PROMPT: Working through the lines below, return each one that holds "Trust".

AVAILABLE DATA:
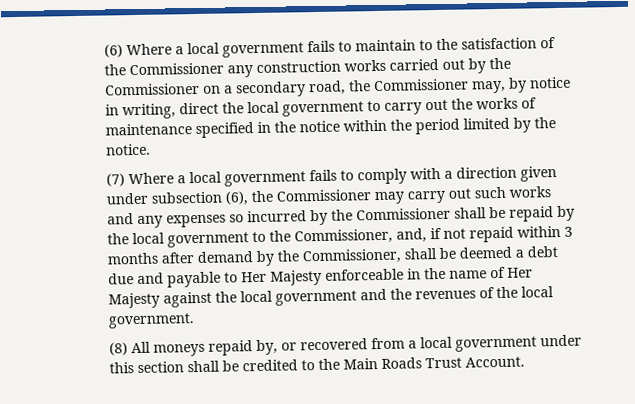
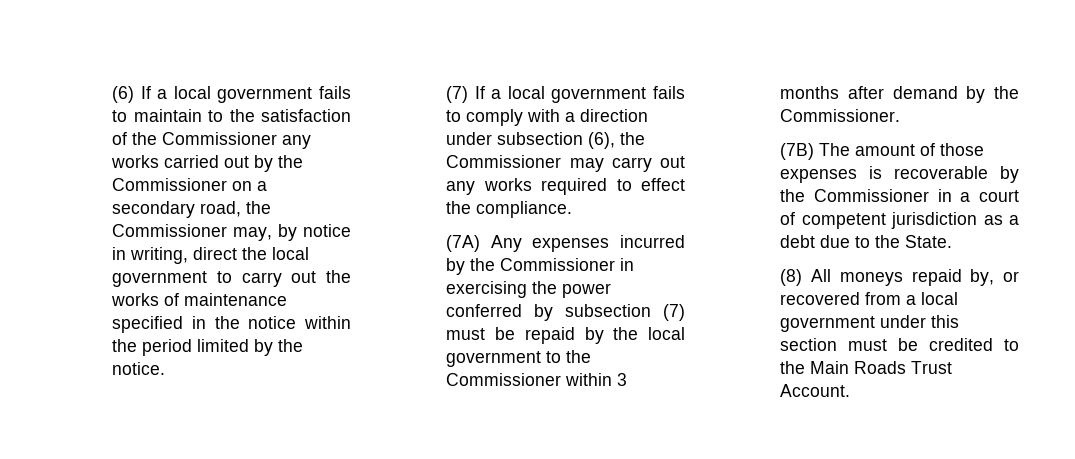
- (6) Where a local government fails to maintain to the satisfaction of the Commissioner any construction works carried out by the Commissioner on a secondary road, the Commissioner may, by notice in writing, direct the local government to carry out the works of maintenance specified in the notice within the period limited by the notice.
+ (6) If a local government fails to maintain to the satisfaction of the Commissioner any works carried out by the Commissioner on a secondary road, the Commissioner may, by notice in writing, direct the local government to carry out the works of maintenance specified in the notice within the period limited by the notice.
- (7) Where a local government fails to comply with a direction given under subsection (6), the Commissioner may carry out such works and any expenses so incurred by the Commissioner shall be repaid by the local government to the Commissioner, and, if not repaid within 3 months after demand by the Commissioner, shall be deemed a debt due and payable to Her Majesty enforceable in the name of Her Majesty against the local government and the revenues of the local government.
+ (7) If a local government fails to comply with a direction under subsection (6), the Commissioner may carry out any works required to effect the compliance.
+ (7A) Any expenses incurred by the Commissioner in exercising the power conferred by subsection (7) must be repaid by the local government to the Commissioner within 3 months after demand by the Commissioner.
+ (7B) The amount of those expenses is recoverable by the Commissioner in a court of competent jurisdiction as a debt due to the State.
- (8) All moneys repaid by, or recovered from a local government under this section shall be credited to the Main Roads Trust Account.
+ (8) All moneys repaid by, or recovered from a local government under this section must be credited to the Main Roads Trust Account.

ANSWER TO THIS PROBLEM:
- (8) All moneys repaid by, or recovered from a local government under this section shall be credited to the Main Roads Trust Account.
+ (8) All moneys repaid by, or recovered from a local government under this section must be credited to the Main Roads Trust Account.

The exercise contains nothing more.